## WORK REQUIRED
Starting with the line that has "background: #ef4444 ->" in the records below and stopping after the line that has "left: 688px ->", output every line exactly and nothing else; skip pictures.

## DATA RECORDS
[Start of section]

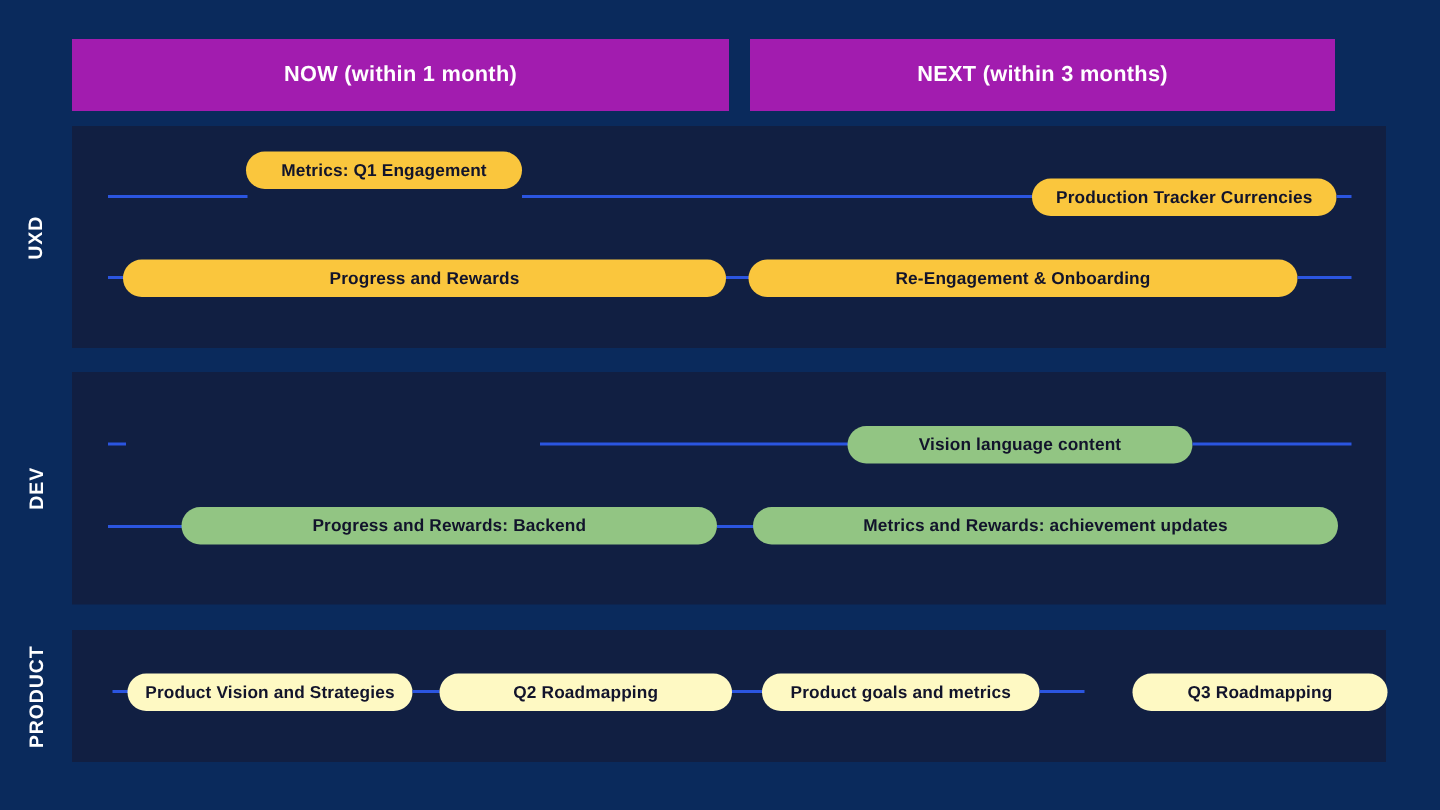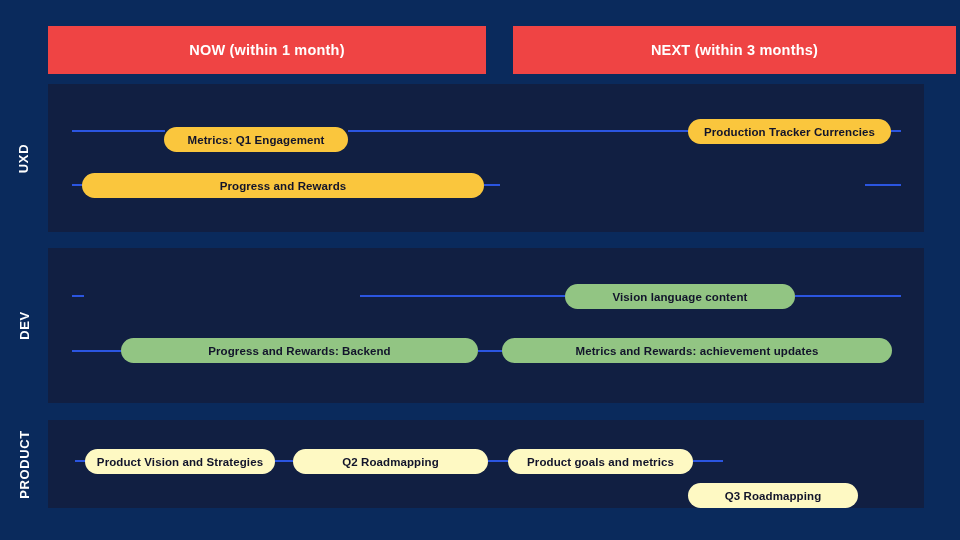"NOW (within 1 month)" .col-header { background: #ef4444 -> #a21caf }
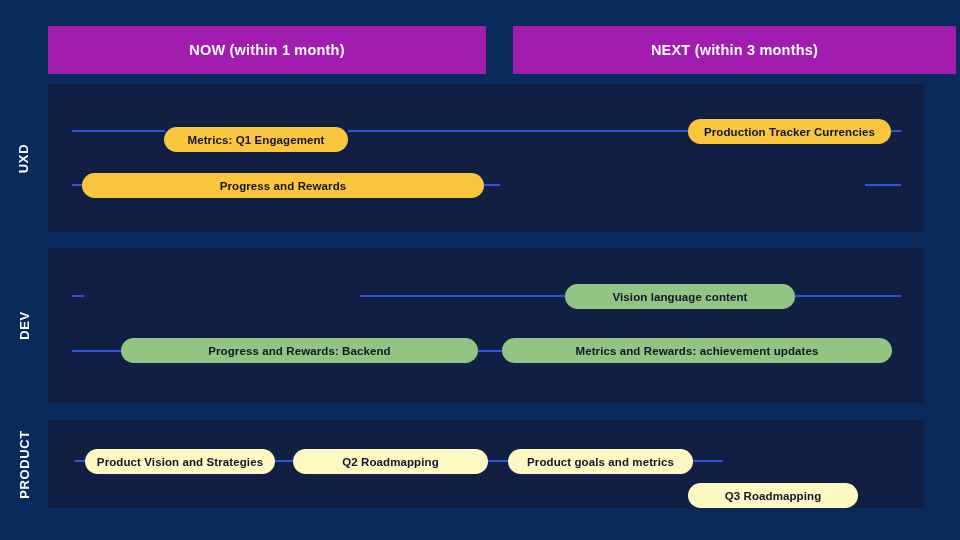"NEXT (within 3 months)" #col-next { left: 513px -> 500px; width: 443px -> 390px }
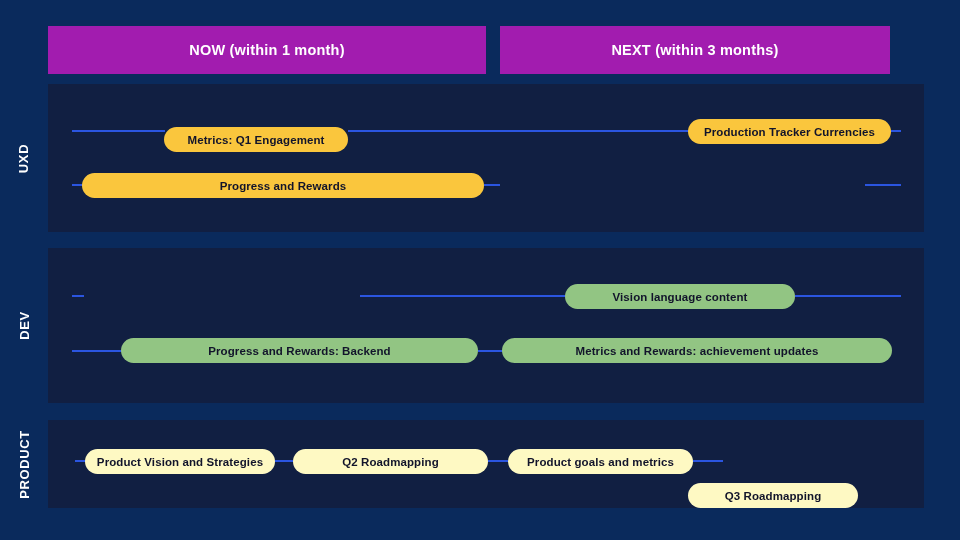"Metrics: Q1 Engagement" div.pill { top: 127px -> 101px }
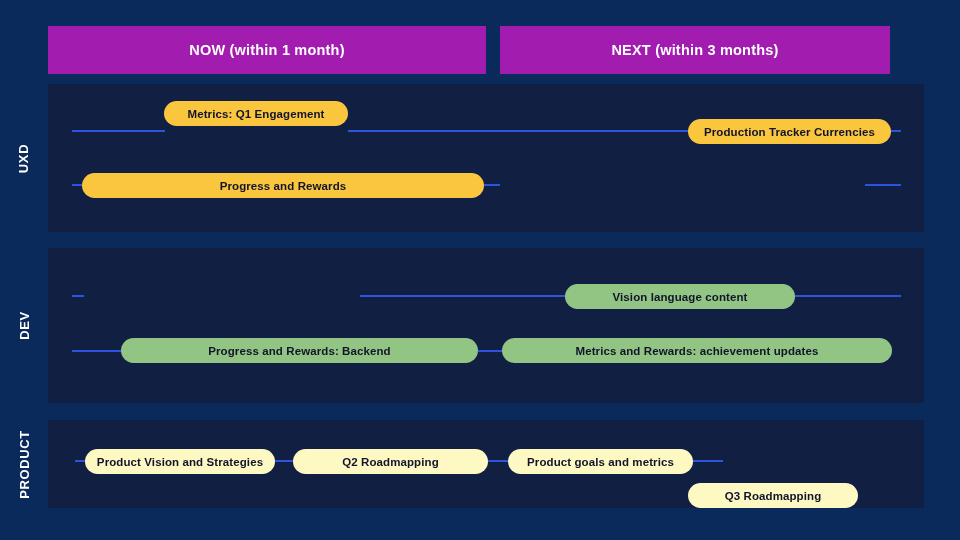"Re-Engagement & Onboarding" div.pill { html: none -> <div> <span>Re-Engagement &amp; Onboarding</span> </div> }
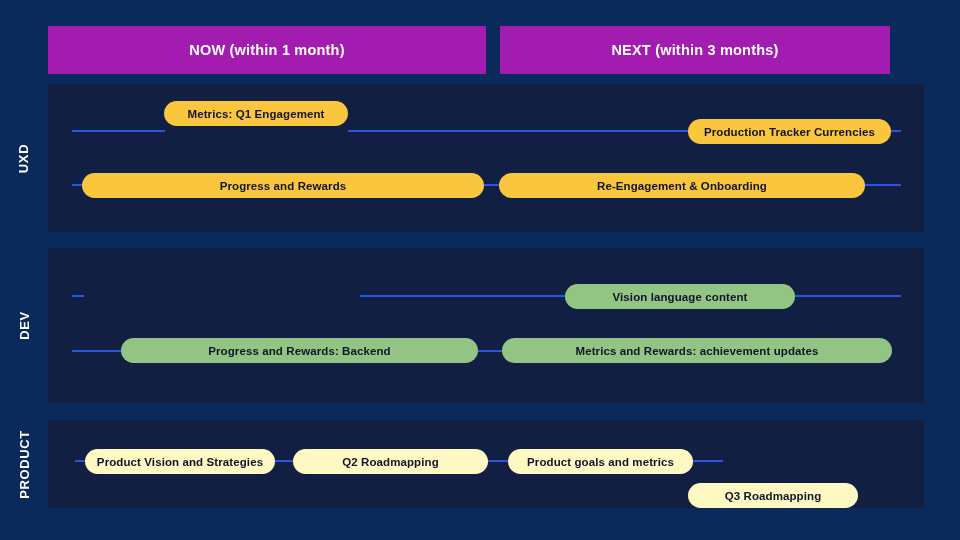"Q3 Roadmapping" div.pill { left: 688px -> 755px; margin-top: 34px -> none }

[End of section]
[Start of section]

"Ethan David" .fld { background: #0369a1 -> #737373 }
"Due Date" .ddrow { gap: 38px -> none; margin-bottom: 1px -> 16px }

[End of section]

## SOLUTION TO THIS PROBLEM
"NOW (within 1 month)" .col-header { background: #ef4444 -> #a21caf }
"NEXT (within 3 months)" #col-next { left: 513px -> 500px; width: 443px -> 390px }
"Metrics: Q1 Engagement" div.pill { top: 127px -> 101px }
"Re-Engagement & Onboarding" div.pill { html: none -> <div> <span>Re-Engagement &amp; Onboarding</span> </div> }
"Q3 Roadmapping" div.pill { left: 688px -> 755px; margin-top: 34px -> none }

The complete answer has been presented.